[Stored items from a collection]
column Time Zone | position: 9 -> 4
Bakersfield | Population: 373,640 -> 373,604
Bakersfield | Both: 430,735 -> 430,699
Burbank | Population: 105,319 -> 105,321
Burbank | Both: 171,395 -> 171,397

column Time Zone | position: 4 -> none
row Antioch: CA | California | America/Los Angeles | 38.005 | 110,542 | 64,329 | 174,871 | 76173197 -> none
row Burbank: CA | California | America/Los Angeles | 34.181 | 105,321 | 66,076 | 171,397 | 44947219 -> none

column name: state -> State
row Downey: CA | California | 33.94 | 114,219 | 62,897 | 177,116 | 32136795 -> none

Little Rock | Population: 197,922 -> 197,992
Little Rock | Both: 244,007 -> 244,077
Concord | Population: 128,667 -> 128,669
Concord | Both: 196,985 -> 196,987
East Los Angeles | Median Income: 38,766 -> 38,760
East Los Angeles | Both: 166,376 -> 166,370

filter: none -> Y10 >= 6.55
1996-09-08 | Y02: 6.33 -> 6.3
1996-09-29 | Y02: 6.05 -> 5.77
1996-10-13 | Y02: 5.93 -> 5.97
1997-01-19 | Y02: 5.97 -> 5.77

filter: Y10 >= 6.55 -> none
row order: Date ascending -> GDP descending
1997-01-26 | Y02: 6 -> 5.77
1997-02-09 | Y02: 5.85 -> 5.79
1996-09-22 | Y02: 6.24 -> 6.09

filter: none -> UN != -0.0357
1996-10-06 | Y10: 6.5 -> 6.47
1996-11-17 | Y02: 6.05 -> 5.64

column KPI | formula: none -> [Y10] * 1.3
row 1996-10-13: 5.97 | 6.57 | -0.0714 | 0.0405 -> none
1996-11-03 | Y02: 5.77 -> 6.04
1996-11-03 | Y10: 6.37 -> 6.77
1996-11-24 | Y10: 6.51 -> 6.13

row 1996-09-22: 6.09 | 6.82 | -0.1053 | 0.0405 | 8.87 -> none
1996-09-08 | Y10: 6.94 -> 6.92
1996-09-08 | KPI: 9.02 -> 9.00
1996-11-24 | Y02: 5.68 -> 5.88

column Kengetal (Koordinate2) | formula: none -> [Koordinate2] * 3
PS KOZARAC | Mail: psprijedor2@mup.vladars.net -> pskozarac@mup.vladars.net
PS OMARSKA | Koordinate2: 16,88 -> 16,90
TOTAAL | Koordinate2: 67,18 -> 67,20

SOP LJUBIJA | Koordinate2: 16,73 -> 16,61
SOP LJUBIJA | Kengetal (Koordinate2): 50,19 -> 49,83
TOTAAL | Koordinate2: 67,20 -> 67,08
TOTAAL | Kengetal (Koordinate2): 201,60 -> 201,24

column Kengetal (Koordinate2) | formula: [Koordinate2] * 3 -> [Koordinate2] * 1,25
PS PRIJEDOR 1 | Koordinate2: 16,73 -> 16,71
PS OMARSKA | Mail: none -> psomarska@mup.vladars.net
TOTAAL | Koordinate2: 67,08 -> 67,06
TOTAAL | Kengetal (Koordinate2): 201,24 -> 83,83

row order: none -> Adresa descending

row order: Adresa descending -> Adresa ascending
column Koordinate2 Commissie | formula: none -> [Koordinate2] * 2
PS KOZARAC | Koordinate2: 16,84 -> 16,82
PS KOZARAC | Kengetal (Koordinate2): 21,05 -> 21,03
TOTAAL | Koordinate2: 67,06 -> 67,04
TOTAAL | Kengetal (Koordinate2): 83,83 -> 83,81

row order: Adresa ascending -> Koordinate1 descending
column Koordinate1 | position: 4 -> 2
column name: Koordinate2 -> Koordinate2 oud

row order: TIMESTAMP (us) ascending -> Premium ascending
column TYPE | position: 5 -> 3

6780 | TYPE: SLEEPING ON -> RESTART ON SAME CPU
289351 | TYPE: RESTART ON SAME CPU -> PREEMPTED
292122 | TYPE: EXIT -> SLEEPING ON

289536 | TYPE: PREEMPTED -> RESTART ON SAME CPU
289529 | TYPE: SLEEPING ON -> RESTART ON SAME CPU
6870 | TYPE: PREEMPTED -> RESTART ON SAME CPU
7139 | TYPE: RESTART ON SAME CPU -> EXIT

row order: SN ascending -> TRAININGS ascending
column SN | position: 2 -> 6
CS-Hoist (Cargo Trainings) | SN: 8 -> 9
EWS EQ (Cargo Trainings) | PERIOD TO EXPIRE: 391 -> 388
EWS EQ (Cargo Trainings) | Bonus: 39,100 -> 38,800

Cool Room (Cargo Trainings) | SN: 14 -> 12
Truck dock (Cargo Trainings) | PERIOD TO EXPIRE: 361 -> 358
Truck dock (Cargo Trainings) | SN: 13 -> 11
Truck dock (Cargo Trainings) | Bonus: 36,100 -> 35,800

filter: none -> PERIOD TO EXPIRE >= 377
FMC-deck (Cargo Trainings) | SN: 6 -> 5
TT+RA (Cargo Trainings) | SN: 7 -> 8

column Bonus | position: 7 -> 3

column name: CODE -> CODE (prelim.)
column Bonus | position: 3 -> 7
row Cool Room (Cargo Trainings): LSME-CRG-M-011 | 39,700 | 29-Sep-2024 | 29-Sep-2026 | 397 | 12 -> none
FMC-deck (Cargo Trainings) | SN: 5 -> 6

• **About this task**: Could you copy every record above exactly as it appears?

• **Written reply**:
column Time Zone | position: 9 -> 4
Bakersfield | Population: 373,640 -> 373,604
Bakersfield | Both: 430,735 -> 430,699
Burbank | Population: 105,319 -> 105,321
Burbank | Both: 171,395 -> 171,397

column Time Zone | position: 4 -> none
row Antioch: CA | California | America/Los Angeles | 38.005 | 110,542 | 64,329 | 174,871 | 76173197 -> none
row Burbank: CA | California | America/Los Angeles | 34.181 | 105,321 | 66,076 | 171,397 | 44947219 -> none

column name: state -> State
row Downey: CA | California | 33.94 | 114,219 | 62,897 | 177,116 | 32136795 -> none

Little Rock | Population: 197,922 -> 197,992
Little Rock | Both: 244,007 -> 244,077
Concord | Population: 128,667 -> 128,669
Concord | Both: 196,985 -> 196,987
East Los Angeles | Median Income: 38,766 -> 38,760
East Los Angeles | Both: 166,376 -> 166,370

filter: none -> Y10 >= 6.55
1996-09-08 | Y02: 6.33 -> 6.3
1996-09-29 | Y02: 6.05 -> 5.77
1996-10-13 | Y02: 5.93 -> 5.97
1997-01-19 | Y02: 5.97 -> 5.77

filter: Y10 >= 6.55 -> none
row order: Date ascending -> GDP descending
1997-01-26 | Y02: 6 -> 5.77
1997-02-09 | Y02: 5.85 -> 5.79
1996-09-22 | Y02: 6.24 -> 6.09

filter: none -> UN != -0.0357
1996-10-06 | Y10: 6.5 -> 6.47
1996-11-17 | Y02: 6.05 -> 5.64

column KPI | formula: none -> [Y10] * 1.3
row 1996-10-13: 5.97 | 6.57 | -0.0714 | 0.0405 -> none
1996-11-03 | Y02: 5.77 -> 6.04
1996-11-03 | Y10: 6.37 -> 6.77
1996-11-24 | Y10: 6.51 -> 6.13

row 1996-09-22: 6.09 | 6.82 | -0.1053 | 0.0405 | 8.87 -> none
1996-09-08 | Y10: 6.94 -> 6.92
1996-09-08 | KPI: 9.02 -> 9.00
1996-11-24 | Y02: 5.68 -> 5.88

column Kengetal (Koordinate2) | formula: none -> [Koordinate2] * 3
PS KOZARAC | Mail: psprijedor2@mup.vladars.net -> pskozarac@mup.vladars.net
PS OMARSKA | Koordinate2: 16,88 -> 16,90
TOTAAL | Koordinate2: 67,18 -> 67,20

SOP LJUBIJA | Koordinate2: 16,73 -> 16,61
SOP LJUBIJA | Kengetal (Koordinate2): 50,19 -> 49,83
TOTAAL | Koordinate2: 67,20 -> 67,08
TOTAAL | Kengetal (Koordinate2): 201,60 -> 201,24

column Kengetal (Koordinate2) | formula: [Koordinate2] * 3 -> [Koordinate2] * 1,25
PS PRIJEDOR 1 | Koordinate2: 16,73 -> 16,71
PS OMARSKA | Mail: none -> psomarska@mup.vladars.net
TOTAAL | Koordinate2: 67,08 -> 67,06
TOTAAL | Kengetal (Koordinate2): 201,24 -> 83,83

row order: none -> Adresa descending

row order: Adresa descending -> Adresa ascending
column Koordinate2 Commissie | formula: none -> [Koordinate2] * 2
PS KOZARAC | Koordinate2: 16,84 -> 16,82
PS KOZARAC | Kengetal (Koordinate2): 21,05 -> 21,03
TOTAAL | Koordinate2: 67,06 -> 67,04
TOTAAL | Kengetal (Koordinate2): 83,83 -> 83,81

row order: Adresa ascending -> Koordinate1 descending
column Koordinate1 | position: 4 -> 2
column name: Koordinate2 -> Koordinate2 oud

row order: TIMESTAMP (us) ascending -> Premium ascending
column TYPE | position: 5 -> 3

6780 | TYPE: SLEEPING ON -> RESTART ON SAME CPU
289351 | TYPE: RESTART ON SAME CPU -> PREEMPTED
292122 | TYPE: EXIT -> SLEEPING ON

289536 | TYPE: PREEMPTED -> RESTART ON SAME CPU
289529 | TYPE: SLEEPING ON -> RESTART ON SAME CPU
6870 | TYPE: PREEMPTED -> RESTART ON SAME CPU
7139 | TYPE: RESTART ON SAME CPU -> EXIT

row order: SN ascending -> TRAININGS ascending
column SN | position: 2 -> 6
CS-Hoist (Cargo Trainings) | SN: 8 -> 9
EWS EQ (Cargo Trainings) | PERIOD TO EXPIRE: 391 -> 388
EWS EQ (Cargo Trainings) | Bonus: 39,100 -> 38,800

Cool Room (Cargo Trainings) | SN: 14 -> 12
Truck dock (Cargo Trainings) | PERIOD TO EXPIRE: 361 -> 358
Truck dock (Cargo Trainings) | SN: 13 -> 11
Truck dock (Cargo Trainings) | Bonus: 36,100 -> 35,800

filter: none -> PERIOD TO EXPIRE >= 377
FMC-deck (Cargo Trainings) | SN: 6 -> 5
TT+RA (Cargo Trainings) | SN: 7 -> 8

column Bonus | position: 7 -> 3

column name: CODE -> CODE (prelim.)
column Bonus | position: 3 -> 7
row Cool Room (Cargo Trainings): LSME-CRG-M-011 | 39,700 | 29-Sep-2024 | 29-Sep-2026 | 397 | 12 -> none
FMC-deck (Cargo Trainings) | SN: 5 -> 6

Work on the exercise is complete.